On the eve of trial, Primmum advised that it wished to speak the three occupational therapists in order to prepare them to testify. Plaintiff's counsel opposed this request on the basis that the three witnesses were the plaintiff's treating occupational therapists and consent had not been given for defence counsel to communicate with them.


Is defence counsel entitled to speak to the plaintiff's treating occupational therapists?


Ontario courts have long recognized that special rules apply when counsel for one party seeks to interview a physician who treated another party.

The court in Roy cited Burgess (Litigation guardian of) v. Wu2 wherein Justice Ferguson identified the rules concerning access to confidential medical information outside the courtroom, as follows:

(1) Unless the patient consents, counsel for another party may not have any communication at all with the patient's health care professionals concerning the patient. A plaintiff's health care professionals have a corresponding duty to refuse to disclose the information about their patient unless required to do so by law.

(2) In the absence of consent, access to confidential medical information before trial can be obtained in only two ways: (a) by obtaining pre-trial discovery pursuant to the rules of the court, notably rule 31.10, or (b) by seeking a special disclosure order from a judge exercising inherent jurisdiction.

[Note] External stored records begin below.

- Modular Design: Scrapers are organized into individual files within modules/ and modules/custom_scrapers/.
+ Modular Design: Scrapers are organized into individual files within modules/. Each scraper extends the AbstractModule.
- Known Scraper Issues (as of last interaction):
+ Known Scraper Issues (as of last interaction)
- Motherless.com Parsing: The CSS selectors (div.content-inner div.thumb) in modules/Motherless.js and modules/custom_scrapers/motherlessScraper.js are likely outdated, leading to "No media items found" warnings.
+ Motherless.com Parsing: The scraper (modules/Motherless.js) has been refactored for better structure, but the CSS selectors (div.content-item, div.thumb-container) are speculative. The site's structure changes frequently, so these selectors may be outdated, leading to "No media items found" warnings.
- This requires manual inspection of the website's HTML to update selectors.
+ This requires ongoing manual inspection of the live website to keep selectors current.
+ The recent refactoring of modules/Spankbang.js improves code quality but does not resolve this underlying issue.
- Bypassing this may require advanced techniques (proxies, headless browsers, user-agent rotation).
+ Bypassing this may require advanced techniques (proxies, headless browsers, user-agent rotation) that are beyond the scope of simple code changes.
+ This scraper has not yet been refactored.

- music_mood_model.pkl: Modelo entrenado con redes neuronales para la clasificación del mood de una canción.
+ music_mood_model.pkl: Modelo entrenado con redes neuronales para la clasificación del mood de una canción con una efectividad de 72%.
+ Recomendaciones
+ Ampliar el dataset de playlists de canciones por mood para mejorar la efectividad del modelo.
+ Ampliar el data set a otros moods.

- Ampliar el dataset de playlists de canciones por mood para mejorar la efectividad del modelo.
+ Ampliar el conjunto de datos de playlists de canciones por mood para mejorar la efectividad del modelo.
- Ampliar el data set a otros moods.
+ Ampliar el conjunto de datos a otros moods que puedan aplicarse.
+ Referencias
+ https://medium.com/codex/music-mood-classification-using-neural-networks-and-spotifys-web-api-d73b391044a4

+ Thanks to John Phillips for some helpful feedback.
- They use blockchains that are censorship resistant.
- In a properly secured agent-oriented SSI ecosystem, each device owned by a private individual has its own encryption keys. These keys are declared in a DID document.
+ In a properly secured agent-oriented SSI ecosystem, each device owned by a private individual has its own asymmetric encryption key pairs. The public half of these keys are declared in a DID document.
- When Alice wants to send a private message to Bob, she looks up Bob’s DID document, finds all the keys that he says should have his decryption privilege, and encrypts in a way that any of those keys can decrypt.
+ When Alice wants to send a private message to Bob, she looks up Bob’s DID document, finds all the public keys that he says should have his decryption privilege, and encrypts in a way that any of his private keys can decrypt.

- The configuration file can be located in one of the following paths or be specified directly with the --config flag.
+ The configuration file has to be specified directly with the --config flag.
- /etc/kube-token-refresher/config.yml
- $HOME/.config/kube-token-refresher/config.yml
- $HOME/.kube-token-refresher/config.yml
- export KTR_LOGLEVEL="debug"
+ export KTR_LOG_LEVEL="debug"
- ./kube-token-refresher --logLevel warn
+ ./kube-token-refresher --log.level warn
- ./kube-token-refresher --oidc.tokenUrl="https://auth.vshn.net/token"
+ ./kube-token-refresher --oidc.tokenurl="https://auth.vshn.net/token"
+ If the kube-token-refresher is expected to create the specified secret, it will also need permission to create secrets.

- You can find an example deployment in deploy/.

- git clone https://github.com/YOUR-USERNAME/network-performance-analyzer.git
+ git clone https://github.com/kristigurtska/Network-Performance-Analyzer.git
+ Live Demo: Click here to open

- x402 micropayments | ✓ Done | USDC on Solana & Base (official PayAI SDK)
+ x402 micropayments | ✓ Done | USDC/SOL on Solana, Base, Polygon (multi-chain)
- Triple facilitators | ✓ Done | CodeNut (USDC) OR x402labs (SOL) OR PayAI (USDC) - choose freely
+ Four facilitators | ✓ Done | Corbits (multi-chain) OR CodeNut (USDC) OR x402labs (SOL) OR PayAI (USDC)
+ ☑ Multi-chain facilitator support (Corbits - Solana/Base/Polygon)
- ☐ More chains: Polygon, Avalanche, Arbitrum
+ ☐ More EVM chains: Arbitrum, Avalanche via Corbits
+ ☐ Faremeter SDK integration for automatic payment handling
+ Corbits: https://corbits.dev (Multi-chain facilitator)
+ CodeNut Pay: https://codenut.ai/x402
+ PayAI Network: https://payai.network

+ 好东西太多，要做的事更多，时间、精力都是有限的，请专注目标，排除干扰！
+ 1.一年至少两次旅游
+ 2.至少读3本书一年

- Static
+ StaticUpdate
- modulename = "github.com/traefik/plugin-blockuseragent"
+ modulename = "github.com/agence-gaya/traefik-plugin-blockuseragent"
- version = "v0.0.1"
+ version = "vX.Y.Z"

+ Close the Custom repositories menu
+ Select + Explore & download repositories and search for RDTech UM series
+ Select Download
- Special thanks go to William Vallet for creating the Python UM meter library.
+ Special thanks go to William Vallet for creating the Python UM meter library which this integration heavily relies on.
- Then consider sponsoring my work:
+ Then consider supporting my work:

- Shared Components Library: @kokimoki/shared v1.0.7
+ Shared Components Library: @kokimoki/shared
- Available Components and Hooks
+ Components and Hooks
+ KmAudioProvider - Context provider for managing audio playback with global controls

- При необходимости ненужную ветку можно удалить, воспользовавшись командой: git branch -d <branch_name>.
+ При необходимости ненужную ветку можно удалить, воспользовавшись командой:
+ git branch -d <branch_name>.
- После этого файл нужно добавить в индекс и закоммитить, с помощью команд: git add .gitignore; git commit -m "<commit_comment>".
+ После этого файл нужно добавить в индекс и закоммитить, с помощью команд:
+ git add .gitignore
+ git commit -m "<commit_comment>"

(3) Even where access is permitted, the person under a duty of confidentiality cannot be asked for opinions beyond those formed during treatment of the patient unless this is specifically consented to or ordered.

Primmum advanced two arguments in support of its position that defence counsel should be free to communicate with the occupational therapists.

(1) The duty of confidentiality does not apply

Primmum argued that the principles enunciated in Burgess do not apply as the three occupational therapists had been previously retained to conduct s.42 assessments of the plaintiff on behalf of Primmum.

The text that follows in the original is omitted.